3. The Bottom of the Funnel: Honest Assessment
After each experiment, you run it through the Sweet Spot framework.
- **Interest:** Did I actually enjoy the process? Am I more curious now than I was before?
- **Strengths:** Did this feel easy or hard? Do I feel I have a natural aptitude here, or could I develop one?
- **Values:** Did the work feel meaningful? Did it align with my top five values?
- **Market:** From my small test, can I see how this could become a real job? Who pays for this skill?
[Testing different roles helps you gather the data](/blog/how-to-know-if-youre-in-the-wrong-career-in-your-20s "7 signs you're in the wrong career") needed to make a confident career move. You test different roles, learn what clicks, and design a career that actually works for you.
Passion is a result, not a starting point
The great secret that no one tells you about career fulfilment is this: passion is a byproduct of mastery and meaning. You don’t start with passion. When you do work that you find interesting, that you become good at, and that you feel matters, the passion grows naturally.
Cal Newport, a computer science professor and author, calls this the “craftsman mindset”. Focus on becoming so good at something valuable that you can’t be ignored. Mastering tools like Python or learning to manage a team gives you the power to negotiate a flexible schedule or a higher salary. That’s when the real passion develops - the deep, sustainable satisfaction that comes from being excellent at something that serves a purpose.
So, should you follow your passion in your 20s? No. You should be building the foundations for a passion to find you later. Forget the vague and unhelpful [follow your passion career advice](/blog/why-most-career-advice-fails "Why most career advice fails (and what works instead)"). Focus on building skills and exploring interests through small, tangible steps.
What to do next
Feeling overwhelmed? Most people take years to settle into a path that feels right. "" Here are three things you can do this week:
- **Brainstorm your interests:** Block out 30 minutes. Open a notebook and list everything you’re even mildly curious about. No idea is too silly or small. Don’t stop until you have at least 20 items.
- **Ask your people about your strengths:** Send a simple message to three people you trust (a friend, a former colleague, a family member) and ask: “I’m doing a small exercise to [understand myself better](/assessment "Take our free career assessment quiz").

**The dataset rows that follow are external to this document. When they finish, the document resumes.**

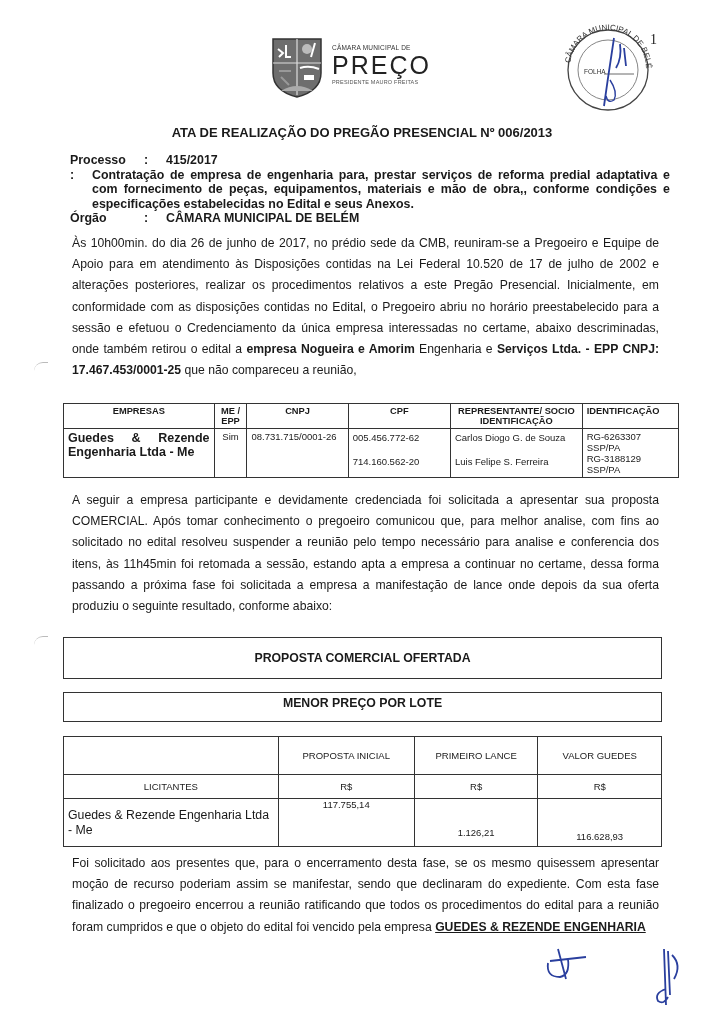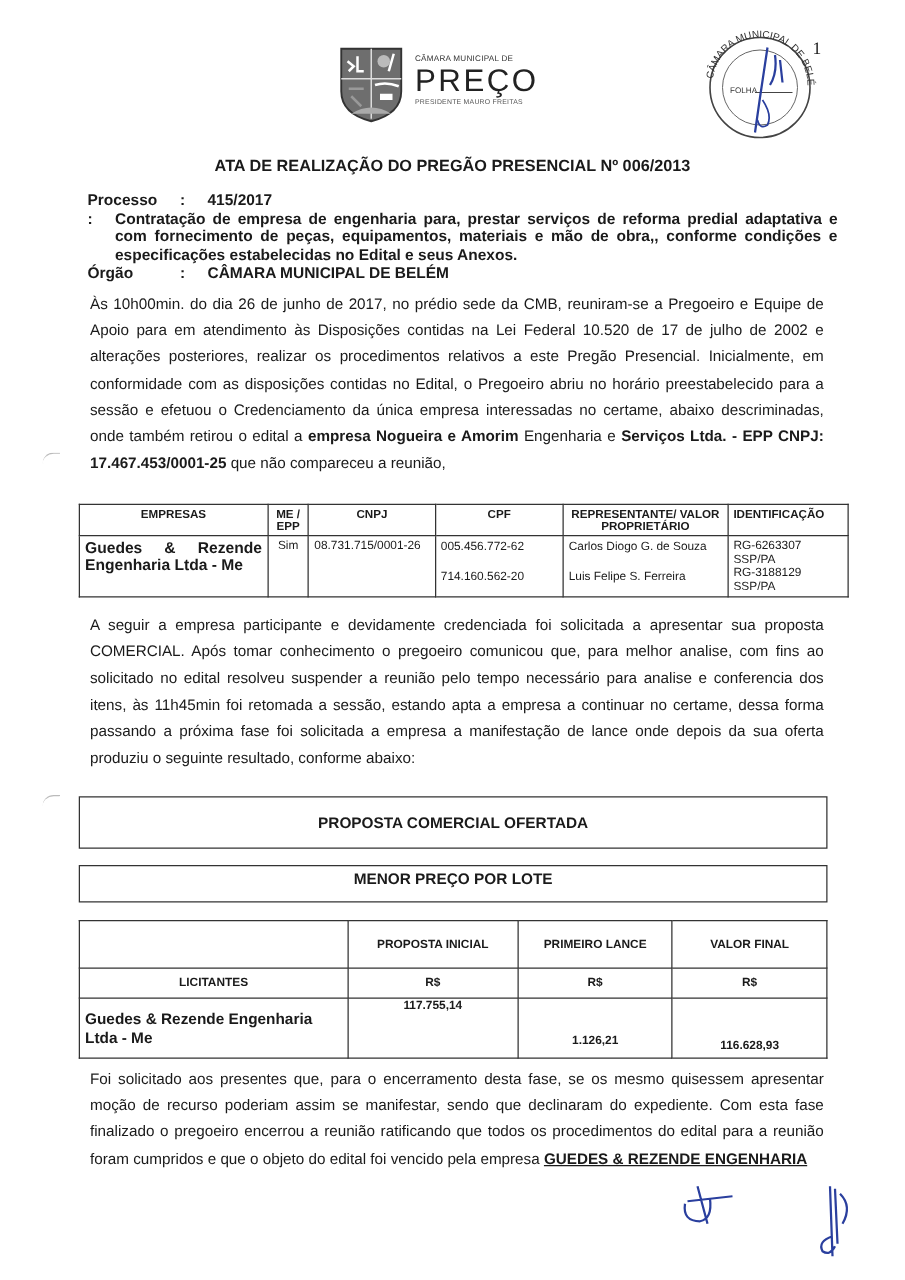"REPRESENTANTE/ VALOR PROPRIETÁRIO" th { text: VALOR PROPRIETÁRIO -> SOCIO IDENTIFICAÇÃO }
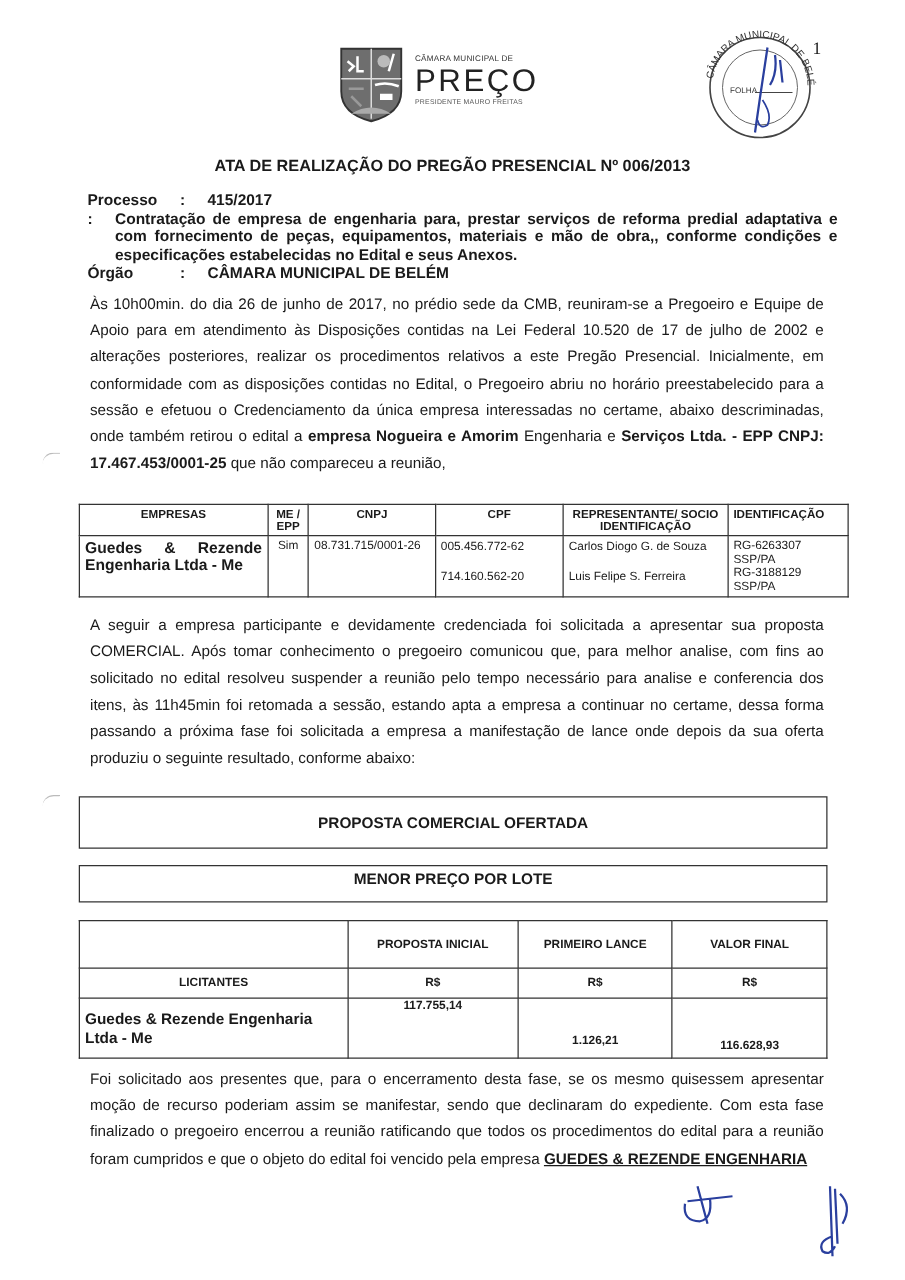"PROPOSTA INICIAL" .t2 td { font-weight: bold -> normal }
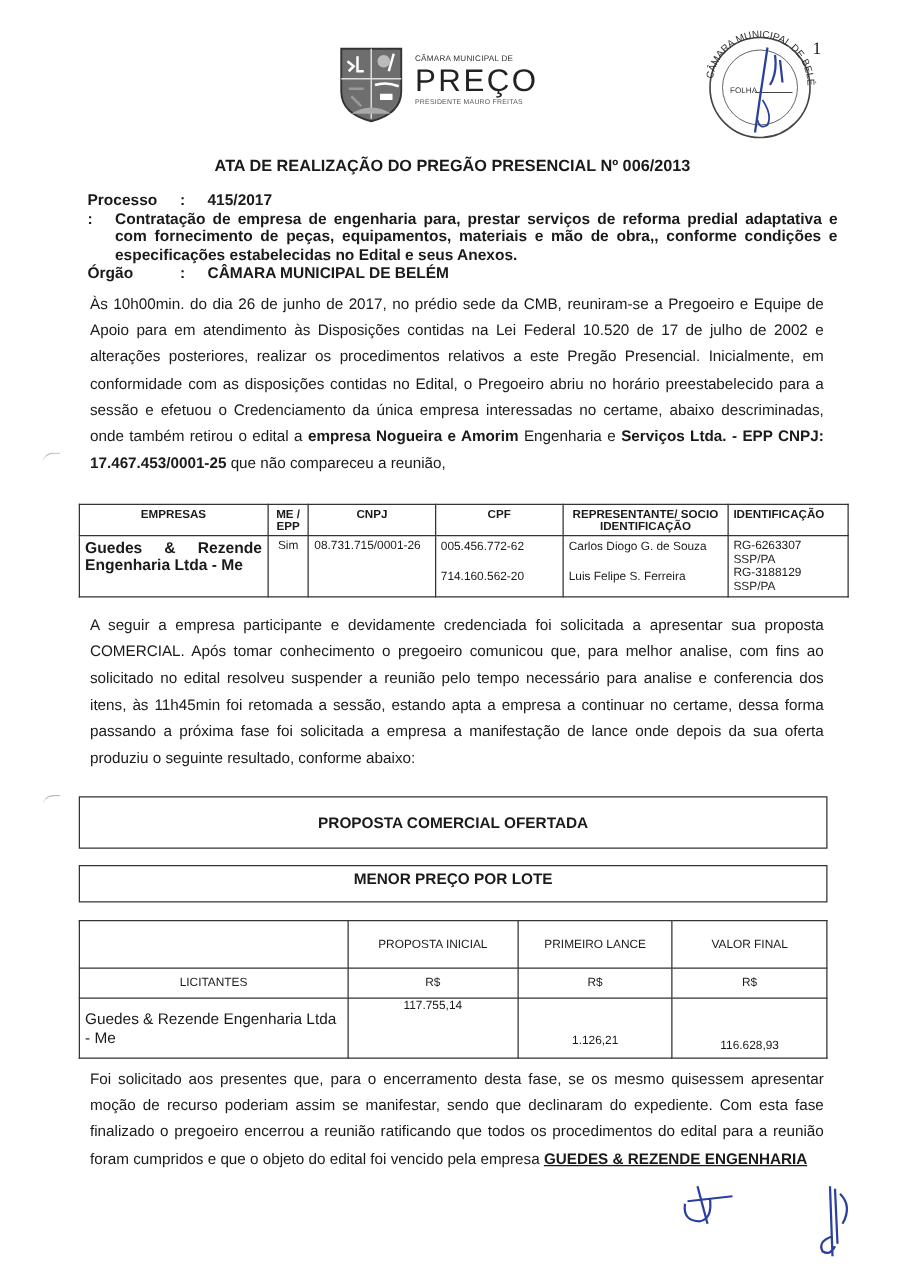"VALOR FINAL" td { text: FINAL -> GUEDES }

What do you think are one or two of my biggest strengths?” Their answers might surprise you.
- **Plan one tiny experiment:** Look at your list of interests and pick one. Just one. Now, think of the smallest possible way you could “test” it in the real world over the next month. It could be reading a book, talking to one person who does that for a living, or doing a one-hour online tutorial. Schedule it in your calendar right now.